Secondly, news from Slovakia, with an anti-Ukraine party winning the largest share of the parliamentary vote at 22%, heralds that the world is at risk of falling for Putin’s vision. 22% isn’t much but it’s the largest single share of votes, and they’re likely to make a coalition government that will reduce military aid to Ukraine. Ukraine bleeds while some of us are ready to stop handing it the tools it needs to stop the madness.

Third, was that elements of US congress used Ukraine funding as a bargaining chip for their ridiculous, morally bankrupt political theatrics. Hopefully it’s passed soon on its own, but it makes our allies question our resolve and gives hope to tyrants everywhere.

So…regardless, I’ve made my choice to see what I can do next. I want this blog to keep awareness up.
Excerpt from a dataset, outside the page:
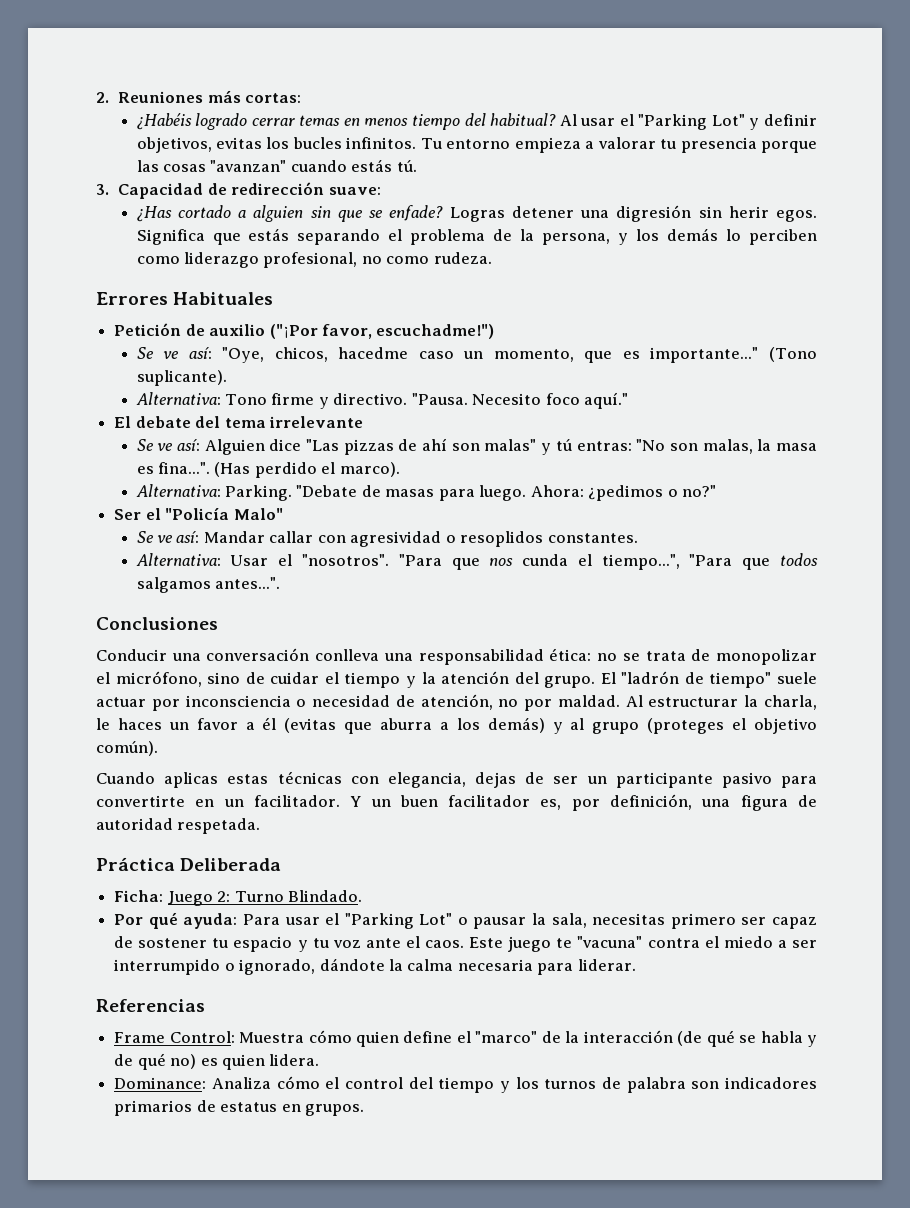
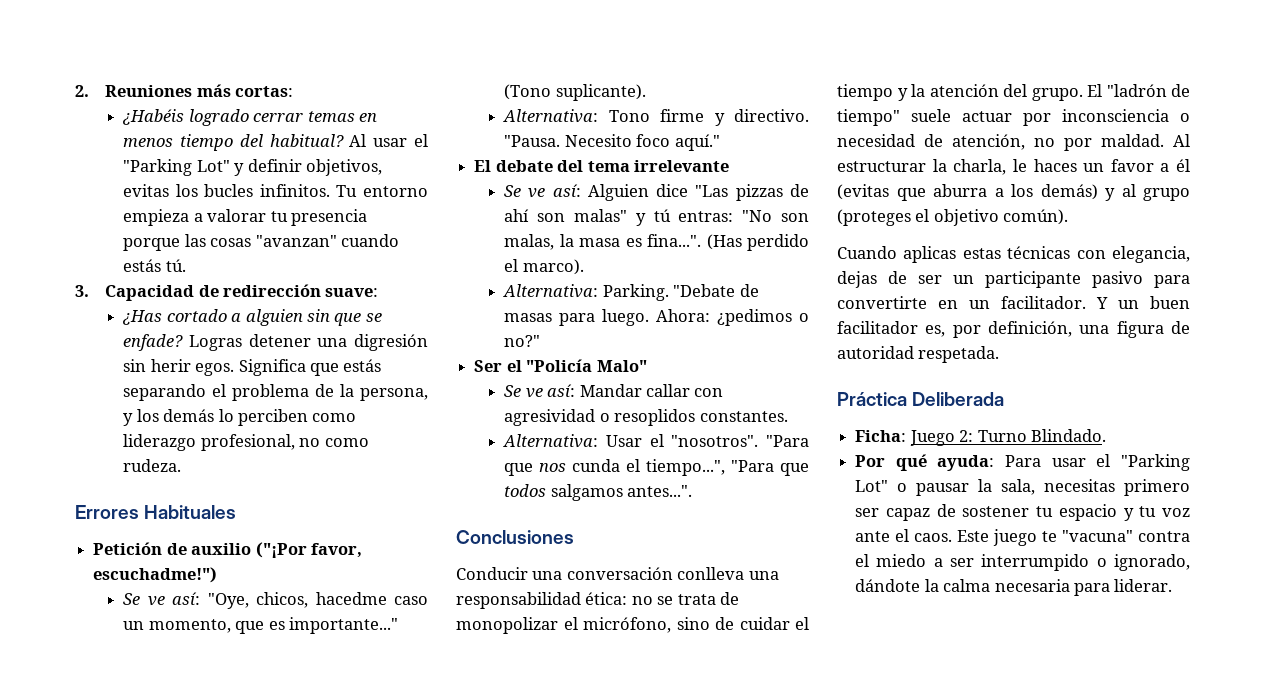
- Referencias
- Frame Control: Muestra cómo quien define el "marco" de la interacción (de qué se habla y de qué no) es quien lidera.
- Dominance: Analiza cómo el control del tiempo y los turnos de palabra son indicadores primarios de estatus en grupos.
There are still women and children sleeping in train stations on cots. I just saw it on the way here. There are still people waiting in cold drizzling rain outside food pantries, all due to the greed of putin and the cowardice, the lack of moral clarity, of the realpolitik assholes of the world who made moral compromises with russia over the years. They’re a kleptocracy of blackmailers and thugs and until they decide to self democratize, they need a solid punch in the nose from freedom-loving people armed to the teeth and fed, clothed, and financed to the maximum. It’s the least we can do- if we insist on tiptoeing around a bully’s “red lines.”